Here are some stats before the question:
From Ambari -> YARN -> Stats:
Number of available containers : 1000+
Number of YARN applications running : 22 ( out of which 18 are Hive-Tez based)
Number of allocated containers : 780
Number of containers pending for allocation : 12000+
My question is : When we have queue burst enabled up to 100% of cluster capacity, Why will Resource Manager not allocate containers to the pending/running job? What could be the reason that we see huge number of pending allocation ?
Is it that Tez calcuates the number of containers required for completion of the job and adds that to the pending container allocation and it gradually gets allocated when required ( like reduce stage's 3000 containers are blocked on map)?

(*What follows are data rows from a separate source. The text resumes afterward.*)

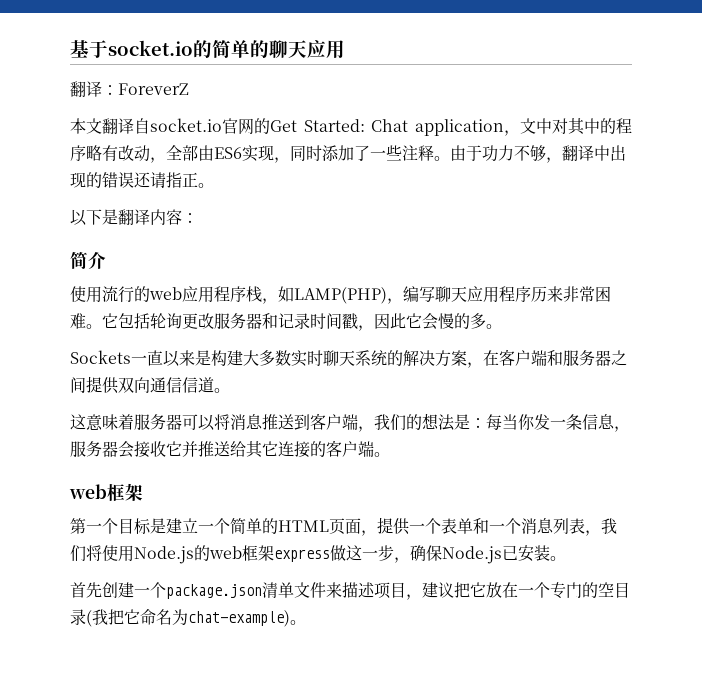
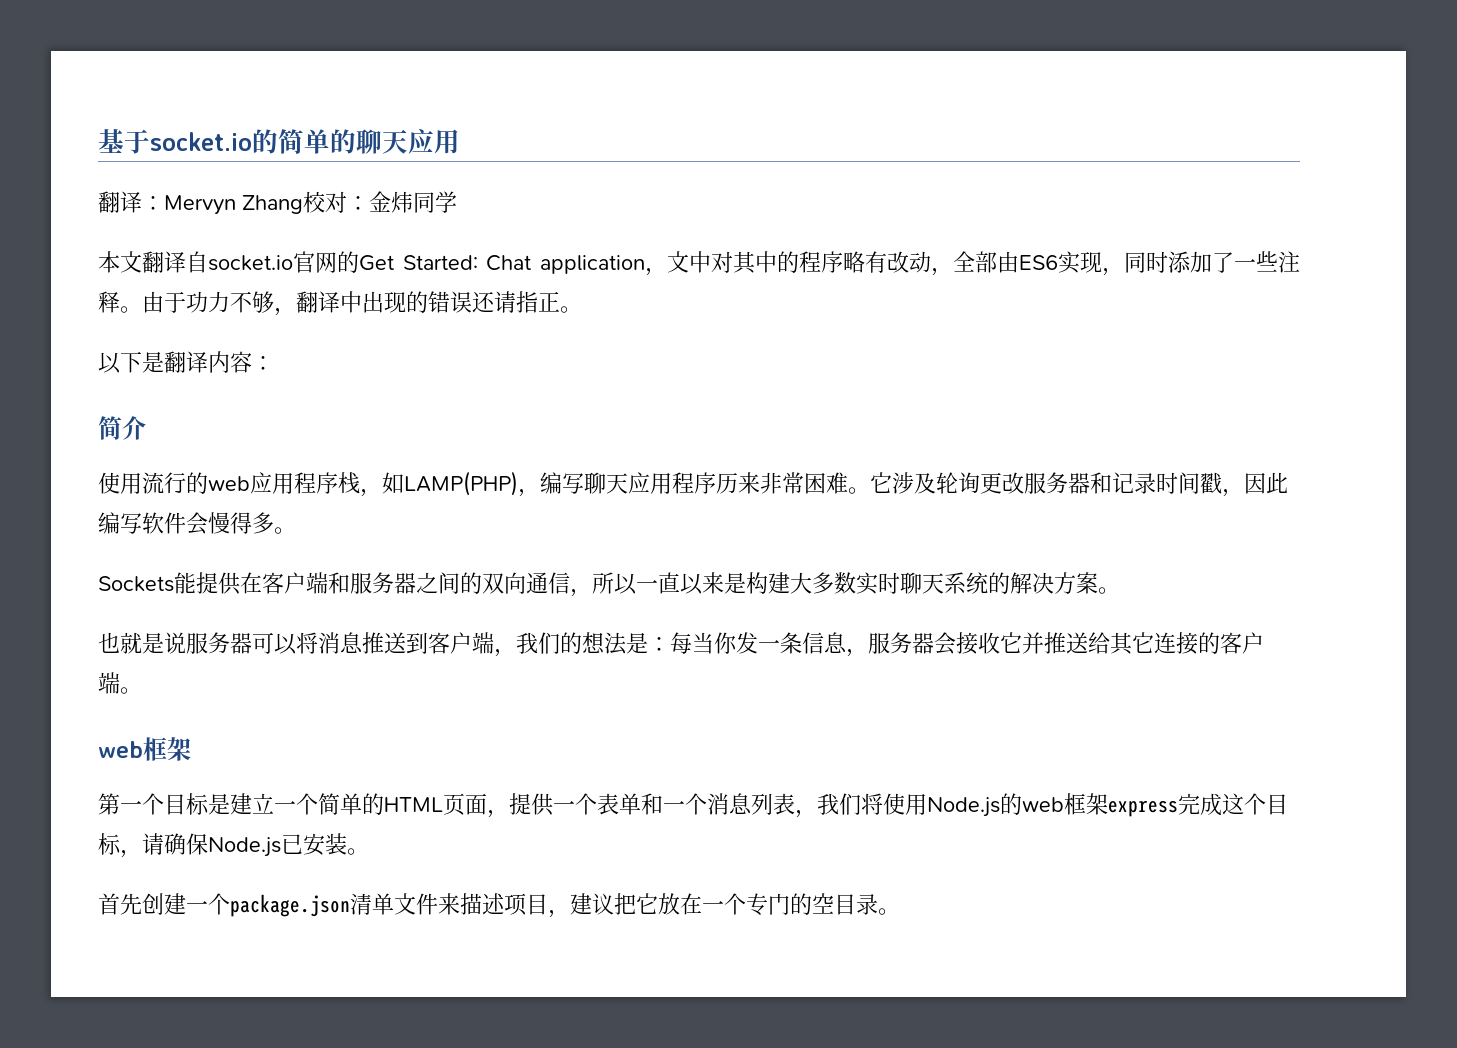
- 翻译：ForeverZ
+ 翻译：Mervyn Zhang校对：金炜同学
- 它包括轮询更改服务器和记录时间戳，因此它会慢的多。
+ 它涉及轮询更改服务器和记录时间戳，因此编写软件会慢得多。
- Sockets一直以来是构建大多数实时聊天系统的解决方案，在客户端和服务器之间提供双向通信信道。
- 这意味着服务器可以将消息推送到客户端，我们的想法是：每当你发一条信息，服务器会接收它并推送给其它连接的客户端。
+ Sockets能提供在客户端和服务器之间的双向通信，所以一直以来是构建大多数实时聊天系统的解决方案。
+ 也就是说服务器可以将消息推送到客户端，我们的想法是：每当你发一条信息，服务器会接收它并推送给其它连接的客户端。
- 第一个目标是建立一个简单的HTML页面，提供一个表单和一个消息列表，我们将使用Node.js的web框架express做这一步，确保Node.js已安装。
+ 第一个目标是建立一个简单的HTML页面，提供一个表单和一个消息列表，我们将使用Node.js的web框架express完成这个目标，请确保Node.js已安装。
- 首先创建一个package.json清单文件来描述项目，建议把它放在一个专门的空目录(我把它命名为chat-example)。
+ 首先创建一个package.json清单文件来描述项目，建议把它放在一个专门的空目录。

Can any one enlighten please?
I am far from a Yarn "expert" however my understanding of the above is that the jobs run in stages. The job itself has a good understanding of the number of containers that be will required to be launched and complete the entire job. Adding the stage 2 containers to the pending queue allows for pre-warming of containers so as a stage 1 task finishes its resulting data can be past to a pre-warmed container (shaving a small amount of time from execution) for a stage 2 task.
A job with several stages cannot start the stage 2 containers until the data set from stage 1 is complete thats why the containers are still pending.
I hope someone can allobrate or correct me on this answer if not entirley correct.